▸ **EXERCISE MATERIAL**:
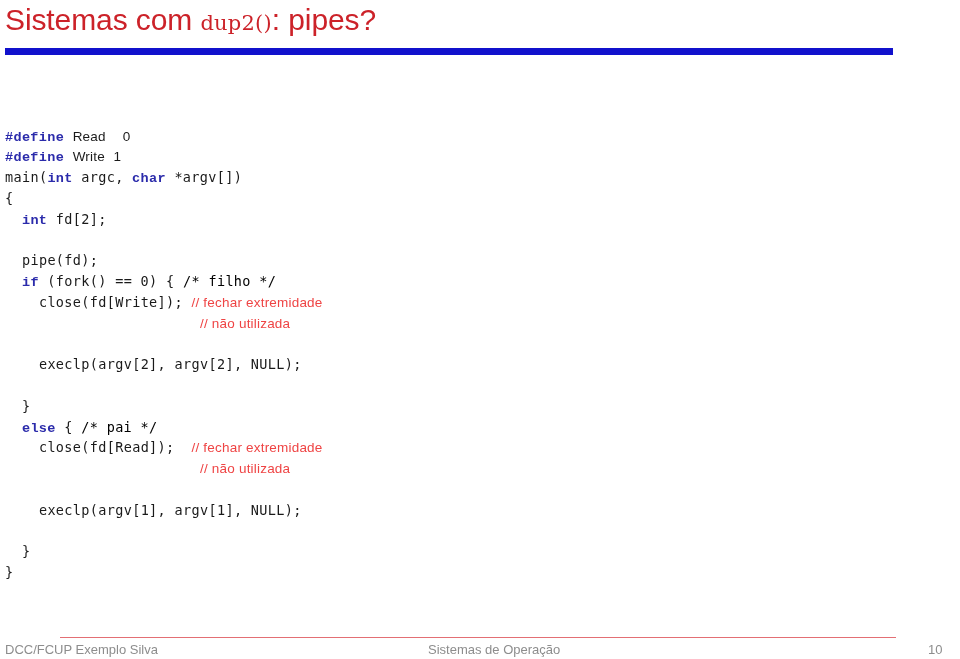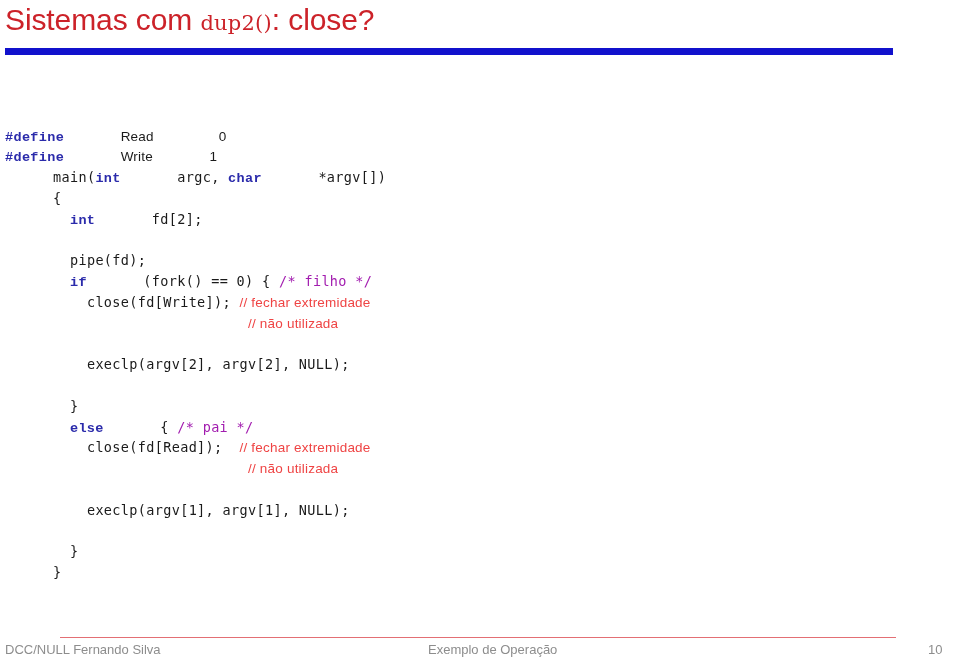--- a/index.html
+++ b/index.html
@@ -94,7 +94,7 @@
 </head>
 <body>
 
-<div id="slide-title"><span>Sistemas com </span><span class="tt">dup2()</span><span>: close?</span></div>
+<div id="slide-title"><span>Sistemas com </span><span class="tt">dup2()</span><span>: pipes?</span></div>
 
 <div id="title-rule"></div>
 

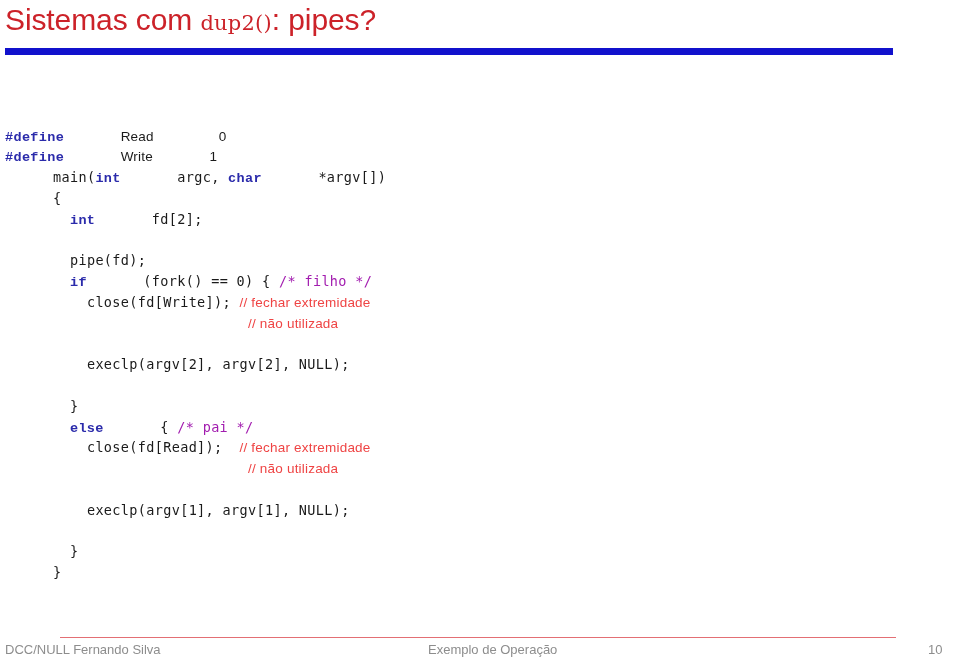--- a/index.html
+++ b/index.html
@@ -61,7 +61,7 @@
   }
   #code-block .kw    { color: #2b2bab; font-weight: bold; font-family: Liberation Mono, monospace; }
   #code-block .cm    { color: #a21caf; }
-  #code-block .id    { color: #1a1a1a; margin-left: 48px; }
+  #code-block .id    { color: #1a1a1a; }
   
   #code-block .sans  {
     font-family: "Liberation Sans", sans-serif;

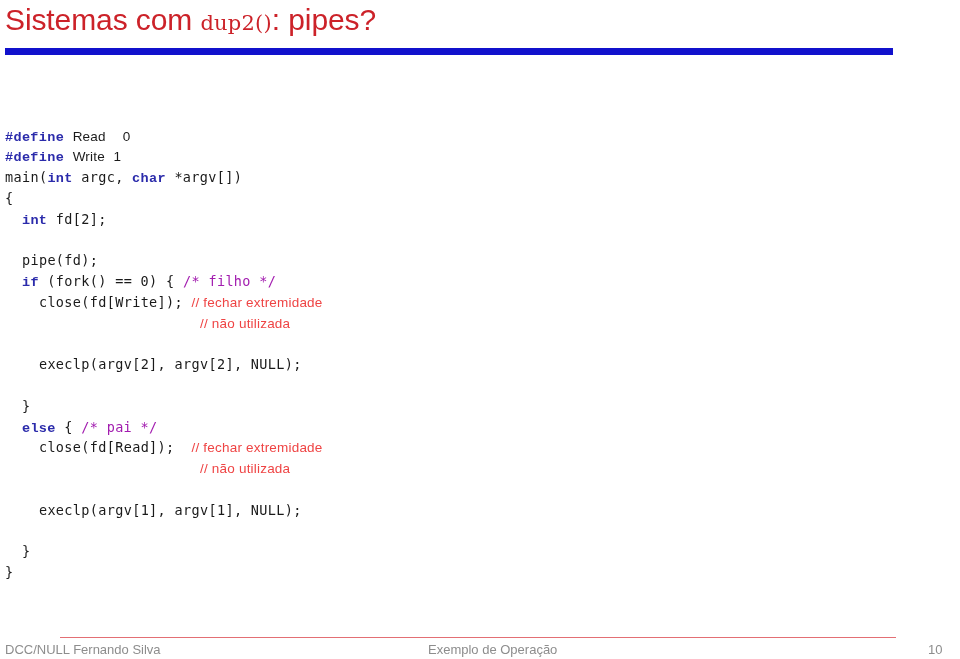--- a/index.html
+++ b/index.html
@@ -60,7 +60,7 @@
     white-space: pre;
   }
   #code-block .kw    { color: #2b2bab; font-weight: bold; font-family: Liberation Mono, monospace; }
-  #code-block .cm    { color: #a21caf; }
+  #code-block .cm    { color: #000000; }
   #code-block .id    { color: #1a1a1a; }
   
   #code-block .sans  {

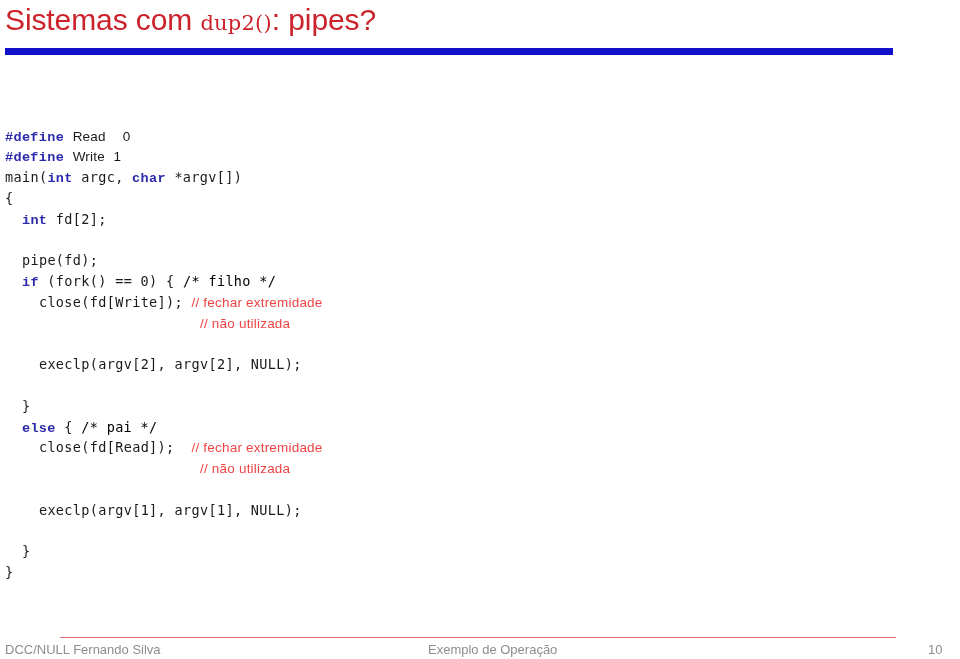--- a/index.html
+++ b/index.html
@@ -101,7 +101,7 @@
 <pre id="code-block"><span class="ln"><span class="kw">#define</span><span class="id"> </span><span class="sans">Read</span><span class="id">  </span><span class="sans">0</span></span><span class="ln"><span class="kw">#define</span><span class="id"> </span><span class="sans">Write</span><span class="id"> </span><span class="sans">1</span></span><span class="ln"><span class="id">main(</span><span class="kw">int</span><span class="id"> argc, </span><span class="kw">char</span><span class="id"> *argv[])</span></span><span class="ln"><span class="id">{</span></span><span class="ln"><span class="id">  </span><span class="kw">int</span><span class="id"> fd[2];</span></span><span class="ln">&nbsp;</span><span class="ln"><span class="id">  pipe(fd);</span></span><span class="ln"><span class="id">  </span><span class="kw">if</span><span class="id"> (fork() == 0) { </span><span class="cm">/* filho */</span></span><span class="ln"><span class="id">    close(fd[Write]); </span><span class="cm sans">// fechar extremidade</span></span><span class="ln"><span class="id">                       </span><span class="cm sans">// não utilizada</span></span><span class="ln">&nbsp;</span><span class="ln"><span class="id">    execlp(argv[2], argv[2], NULL);</span></span><span class="ln">&nbsp;</span><span class="ln"><span class="id">  }</span></span><span class="ln"><span class="id">  </span><span class="kw">else</span><span class="id"> { </span><span class="cm">/* pai */</span></span><span class="ln"><span class="id">    close(fd[Read]);  </span><span class="cm sans">// fechar extremidade</span></span><span class="ln"><span class="id">                       </span><span class="cm sans">// não utilizada</span></span><span class="ln">&nbsp;</span><span class="ln"><span class="id">    execlp(argv[1], argv[1], NULL);</span></span><span class="ln">&nbsp;</span><span class="ln"><span class="id">  }</span></span><span class="ln"><span class="id">}</span></span></pre>
 
 <div id="footer-rule"></div>
-<div class="footer-text" id="footer-left">DCC/NULL Fernando Silva</div>
+<div class="footer-text" id="footer-left">DCC/FCUP Exemplo Silva</div>
 <div class="footer-text" id="footer-center">Exemplo de Operação</div>
 <div class="footer-text" id="footer-right">10</div>
 

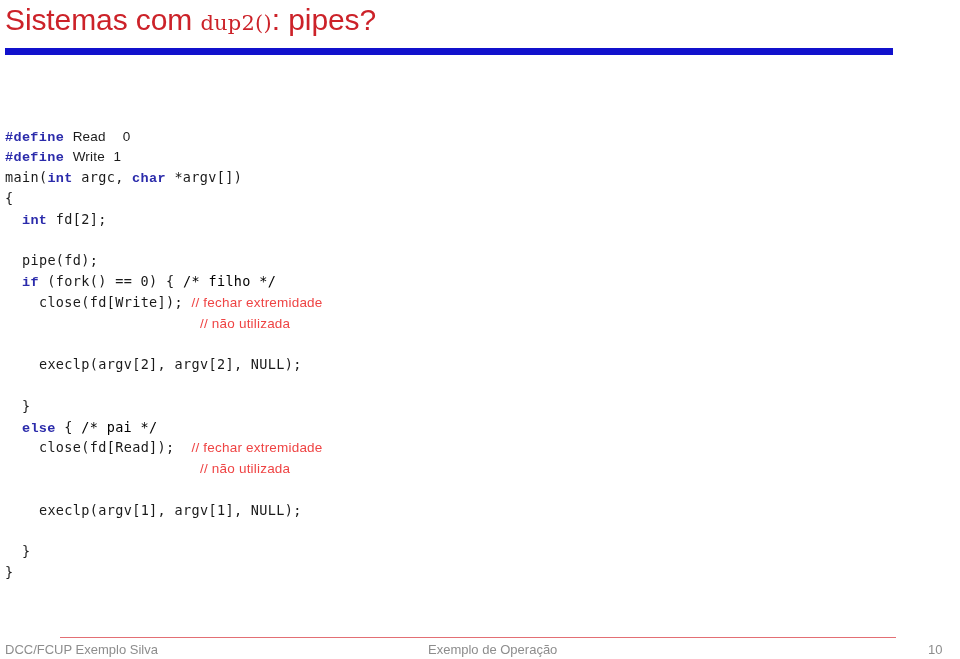--- a/index.html
+++ b/index.html
@@ -102,7 +102,7 @@
 
 <div id="footer-rule"></div>
 <div class="footer-text" id="footer-left">DCC/FCUP Exemplo Silva</div>
-<div class="footer-text" id="footer-center">Exemplo de Operação</div>
+<div class="footer-text" id="footer-center">Sistemas de Operação</div>
 <div class="footer-text" id="footer-right">10</div>
 
 </body></html>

▸ **WHAT THIS TASK INVOLVES**:
Return all lines in the entries above that carry the word "color".

▸ **EXPECTED OUTPUT**:
   #code-block .kw    { color: #2b2bab; font-weight: bold; font-family: Liberation Mono, monospace; }
   #code-block .cm    { color: #a21caf; }
-  #code-block .id    { color: #1a1a1a; margin-left: 48px; }
+  #code-block .id    { color: #1a1a1a; }
   #code-block .kw    { color: #2b2bab; font-weight: bold; font-family: Liberation Mono, monospace; }
-  #code-block .cm    { color: #a21caf; }
+  #code-block .cm    { color: #000000; }
   #code-block .id    { color: #1a1a1a; }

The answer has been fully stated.